In general, given a statistic with a highly non-normal (but known) pdf/cdf, how can one use the known pdf/cdf to compute/approximate confidence intervals for the statistic? What options are available? After some reading, one potential (I think) avenue for doing this is via data transformations using copulas? Is this a viable option? I am open to any and all useful techniques.

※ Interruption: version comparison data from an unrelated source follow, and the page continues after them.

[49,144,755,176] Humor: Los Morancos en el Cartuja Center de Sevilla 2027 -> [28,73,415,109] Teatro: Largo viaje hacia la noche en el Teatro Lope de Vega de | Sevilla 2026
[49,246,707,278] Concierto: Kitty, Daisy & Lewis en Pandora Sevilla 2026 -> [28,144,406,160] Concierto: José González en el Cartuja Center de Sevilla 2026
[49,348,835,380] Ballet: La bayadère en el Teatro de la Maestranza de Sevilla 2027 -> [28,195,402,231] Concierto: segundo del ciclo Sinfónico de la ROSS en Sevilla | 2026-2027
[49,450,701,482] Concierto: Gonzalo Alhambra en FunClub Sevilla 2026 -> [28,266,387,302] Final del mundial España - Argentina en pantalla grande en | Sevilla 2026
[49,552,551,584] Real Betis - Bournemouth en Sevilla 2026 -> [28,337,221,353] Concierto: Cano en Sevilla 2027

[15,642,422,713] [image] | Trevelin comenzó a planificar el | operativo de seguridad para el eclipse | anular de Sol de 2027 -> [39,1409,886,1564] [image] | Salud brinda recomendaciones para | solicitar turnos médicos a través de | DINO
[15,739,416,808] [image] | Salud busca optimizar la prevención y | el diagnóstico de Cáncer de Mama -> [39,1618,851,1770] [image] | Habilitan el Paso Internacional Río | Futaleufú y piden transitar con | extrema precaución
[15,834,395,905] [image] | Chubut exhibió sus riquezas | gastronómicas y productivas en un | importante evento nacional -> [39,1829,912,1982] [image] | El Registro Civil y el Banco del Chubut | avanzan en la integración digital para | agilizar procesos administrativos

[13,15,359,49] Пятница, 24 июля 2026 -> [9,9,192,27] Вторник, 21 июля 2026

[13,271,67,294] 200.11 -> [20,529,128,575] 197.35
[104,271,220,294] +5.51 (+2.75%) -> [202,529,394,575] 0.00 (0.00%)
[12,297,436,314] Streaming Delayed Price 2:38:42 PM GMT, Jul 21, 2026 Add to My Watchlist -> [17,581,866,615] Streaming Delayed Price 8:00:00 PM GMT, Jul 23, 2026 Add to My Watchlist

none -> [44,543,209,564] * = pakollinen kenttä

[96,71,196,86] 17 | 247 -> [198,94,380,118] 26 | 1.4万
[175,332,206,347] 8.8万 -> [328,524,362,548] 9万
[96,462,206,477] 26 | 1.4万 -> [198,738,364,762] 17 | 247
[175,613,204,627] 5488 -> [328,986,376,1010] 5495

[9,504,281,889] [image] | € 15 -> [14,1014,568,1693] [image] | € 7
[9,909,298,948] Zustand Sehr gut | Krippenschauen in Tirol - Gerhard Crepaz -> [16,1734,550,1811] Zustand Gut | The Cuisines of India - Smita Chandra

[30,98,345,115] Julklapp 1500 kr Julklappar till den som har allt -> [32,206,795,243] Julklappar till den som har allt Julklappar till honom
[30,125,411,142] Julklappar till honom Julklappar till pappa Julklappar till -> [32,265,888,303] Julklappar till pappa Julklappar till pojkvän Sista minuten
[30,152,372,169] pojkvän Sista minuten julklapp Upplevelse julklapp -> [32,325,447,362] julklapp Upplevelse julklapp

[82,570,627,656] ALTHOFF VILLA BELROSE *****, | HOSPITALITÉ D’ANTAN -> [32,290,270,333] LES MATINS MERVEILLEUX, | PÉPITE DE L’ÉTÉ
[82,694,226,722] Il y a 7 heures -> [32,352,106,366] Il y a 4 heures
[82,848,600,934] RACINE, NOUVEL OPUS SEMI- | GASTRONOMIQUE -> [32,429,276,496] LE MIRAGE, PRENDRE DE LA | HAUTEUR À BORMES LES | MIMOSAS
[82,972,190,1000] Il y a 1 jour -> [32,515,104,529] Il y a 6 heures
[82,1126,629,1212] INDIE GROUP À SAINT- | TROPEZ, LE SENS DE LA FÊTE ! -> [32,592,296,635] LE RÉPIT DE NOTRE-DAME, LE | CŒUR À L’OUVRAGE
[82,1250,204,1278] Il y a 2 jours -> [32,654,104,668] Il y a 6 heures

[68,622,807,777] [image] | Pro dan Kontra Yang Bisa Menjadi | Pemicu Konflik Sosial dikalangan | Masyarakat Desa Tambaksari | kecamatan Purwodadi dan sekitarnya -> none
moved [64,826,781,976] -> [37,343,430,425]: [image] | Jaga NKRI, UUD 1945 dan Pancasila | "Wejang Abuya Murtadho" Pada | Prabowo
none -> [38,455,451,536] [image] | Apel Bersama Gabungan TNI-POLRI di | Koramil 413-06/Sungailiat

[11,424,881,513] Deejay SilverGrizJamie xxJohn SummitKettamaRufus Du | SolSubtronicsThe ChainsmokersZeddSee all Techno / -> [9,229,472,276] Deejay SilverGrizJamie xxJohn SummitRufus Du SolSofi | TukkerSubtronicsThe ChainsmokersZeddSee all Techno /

Reason for asking (specific use case):

I have the following statistic for which I have closed-form expressions for the pdf and cdf: \begin{equation} G=\frac{\bar{X}-\bar{Y}}{\hat{X}-\hat{Y}}\,, \end{equation} where \begin{align} \bar{X}&=\frac{1}{n}\sum_{i} X_{i}\,,\\ \bar{Y}&=\frac{1}{m}\sum_{i} Y_{i}\,,\\ \hat{X}&=\frac{1}{n-1}\sum_{i} (X_{i}-\bar{X})^{2}\,,\\ \hat{Y}&=\frac{1}{m-1}\sum_{i} (Y_{i}-\bar{Y})^{2}\,,\\ \end{align} for $X_{i}\sim\mathcal{N}(\mu_{X},\sigma_{X}^{2})$ and $Y_{i}\sim\mathcal{N}(\mu_{Y},\sigma_{Y}^{2})$. As one can see, this statistics is based off of two independent samples of different sample sizes where the observations of each sample are i.i.d. normal. The density of $G$, $f_{G}(g)$, can be heavily skewed (even bimodal) depending on the parameters used. I want to compute confidence intervals for $G$ when the distribution is heavily skewed. Also, the moments of $f_{G}(g)$ do not exist; however, I have approximations given $\mathrm{Pr}(\hat{X}-\hat{Y}>0)\approx 1$. Of most interest to me is CI's for $G$ when positive support of $\hat{X}-\hat{Y}$ can be assumed.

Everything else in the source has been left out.